Differential expression of surface markers on CD117⁺ B cells. (A) Mean ex vivo percentages of CD23⁺, CXCR5⁺, CXCR4⁺, and CD36⁺ CD117⁺ versus CD117-negative CD117⁻ B cells are shown. (B) Percentages of CD117⁺ B cells plotted against CD23⁺ B cells (n = 38). (C) Percentages of CD117⁺ B cells plotted against CD27⁺ B cells (n = 21). Data are from children infected with schistosomes. The statistically significant differences in means and correlation coefficient are indicated.

FIG 4

Effect of cytokines on CD117 expression on B cells. PBMCs were cultured in the presence of various cytokines indicated in figures for 72 h. (A and B) Effect of cytokines on the expression of CD117 by B cells cultured within PBMC [percentages (left) and mean fluorescence intensity [MFI] right]. (C) Effect of cytokines on CD117 expression on B cells from uninfected/unexposed (n = 4). (D and E) For additional control, the effect of the cytokines on CD23 levels was assessed on percentages (D) and MFI (E). Bars on dot plots represent medians. (F and G) Effect of SCF (F) or IL-4 (G) on CD69 expression on B cells. Plots demonstrate individual changes in CD69 following culture. The number of samples for blood from infected children (A, B, and D to G) ranges from 5 to 40 depending upon availability of sufficient cells or reagents at the time of bleed.

FIG 5

Association between plasma levels of SCF and CD117 expression by circulating B cells. (A and B) Plasma SCF levels were plotted against the infected children’s circulating percentage of CD117⁺ B cells (n = 53) or MFI of CD117 (n = 53). (C) SCF levels in plasma based on the age of children infected with S. mansoni; 10 (n = 21), 11 (n = 22), and 12 (n = 63) years. The mean SCF levels for each age and statistically significant differences are shown.
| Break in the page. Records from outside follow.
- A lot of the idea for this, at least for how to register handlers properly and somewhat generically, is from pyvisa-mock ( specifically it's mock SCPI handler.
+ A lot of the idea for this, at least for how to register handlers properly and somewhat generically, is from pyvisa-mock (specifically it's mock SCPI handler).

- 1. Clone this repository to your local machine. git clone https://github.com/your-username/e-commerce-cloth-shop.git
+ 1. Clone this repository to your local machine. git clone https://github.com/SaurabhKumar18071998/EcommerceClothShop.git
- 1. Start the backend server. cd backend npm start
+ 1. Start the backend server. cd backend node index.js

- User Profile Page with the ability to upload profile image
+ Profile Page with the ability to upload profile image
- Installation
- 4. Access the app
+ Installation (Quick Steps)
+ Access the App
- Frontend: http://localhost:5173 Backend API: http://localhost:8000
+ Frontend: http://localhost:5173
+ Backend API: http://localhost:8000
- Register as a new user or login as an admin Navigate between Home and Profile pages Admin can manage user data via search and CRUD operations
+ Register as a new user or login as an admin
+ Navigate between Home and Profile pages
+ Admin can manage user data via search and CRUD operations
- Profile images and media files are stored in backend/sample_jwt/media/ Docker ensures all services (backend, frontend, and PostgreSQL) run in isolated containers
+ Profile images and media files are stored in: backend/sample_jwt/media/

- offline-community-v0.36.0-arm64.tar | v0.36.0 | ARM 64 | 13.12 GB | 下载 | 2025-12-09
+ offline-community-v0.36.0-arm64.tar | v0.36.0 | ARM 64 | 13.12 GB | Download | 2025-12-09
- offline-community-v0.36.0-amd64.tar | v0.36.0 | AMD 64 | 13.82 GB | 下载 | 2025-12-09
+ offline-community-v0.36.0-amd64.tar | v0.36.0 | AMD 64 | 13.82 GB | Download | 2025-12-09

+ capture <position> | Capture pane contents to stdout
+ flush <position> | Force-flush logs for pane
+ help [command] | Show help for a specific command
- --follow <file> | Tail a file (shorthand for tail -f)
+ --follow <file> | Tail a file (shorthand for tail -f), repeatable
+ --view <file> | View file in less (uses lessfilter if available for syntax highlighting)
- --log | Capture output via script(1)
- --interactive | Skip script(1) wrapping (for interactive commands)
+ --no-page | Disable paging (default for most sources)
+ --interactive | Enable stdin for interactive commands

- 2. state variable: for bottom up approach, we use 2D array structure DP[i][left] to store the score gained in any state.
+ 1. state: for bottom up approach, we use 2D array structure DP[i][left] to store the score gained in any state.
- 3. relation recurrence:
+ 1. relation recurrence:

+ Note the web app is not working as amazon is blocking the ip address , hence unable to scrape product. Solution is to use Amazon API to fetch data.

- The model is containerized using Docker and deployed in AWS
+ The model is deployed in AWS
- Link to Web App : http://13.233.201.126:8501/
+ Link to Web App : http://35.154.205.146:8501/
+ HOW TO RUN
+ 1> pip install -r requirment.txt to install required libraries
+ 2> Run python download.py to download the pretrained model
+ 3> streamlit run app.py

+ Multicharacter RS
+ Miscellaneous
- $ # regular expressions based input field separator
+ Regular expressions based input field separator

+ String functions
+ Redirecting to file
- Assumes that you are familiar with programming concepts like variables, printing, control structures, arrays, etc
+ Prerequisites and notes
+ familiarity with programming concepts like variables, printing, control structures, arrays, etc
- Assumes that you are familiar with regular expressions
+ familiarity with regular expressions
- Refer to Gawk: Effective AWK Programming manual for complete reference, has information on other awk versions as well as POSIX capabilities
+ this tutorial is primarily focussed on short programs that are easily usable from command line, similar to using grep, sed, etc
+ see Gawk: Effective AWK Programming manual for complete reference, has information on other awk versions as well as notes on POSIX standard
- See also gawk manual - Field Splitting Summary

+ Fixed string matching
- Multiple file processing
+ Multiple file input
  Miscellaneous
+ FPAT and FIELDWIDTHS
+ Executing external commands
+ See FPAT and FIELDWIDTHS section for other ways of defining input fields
Bars represent medians.

FIG 6

CD117 is expressed by other circulating cells in children with schistosomiasis. (A) Shown is an example of CD117 expression on monocytes. Gray fill, isotype control; black line, anti-CD117. CD117 levels on B cells were then plotted against levels measured on populations of CD14⁺ monocytes (B), neutrophils (C), eosinophils (D), or mast cell precursors (E) (CD117 low, CD14 negative, CD36 negative) (E). N = 54 for all dot plots. The correlation coefficients and P values are indicated.

FIG 7

Accumulation of reticulocyte-like cells in the blood of children. (A and B) Expression of CD117 and CD36, known to be expressed by reticulocytes, in the large cell population as shown in (Fig. 1A). Gray fill, isotype control; black line, anti-CD117 (A) or anti-CD36 (B). (C) Mean percentages of CD36^high large cells in children infected with S. mansoni (n = 93), exposed children with undetected infection (n = 13), and children uninfected and unexposed (n = 8). Bars on dot plot represent medians.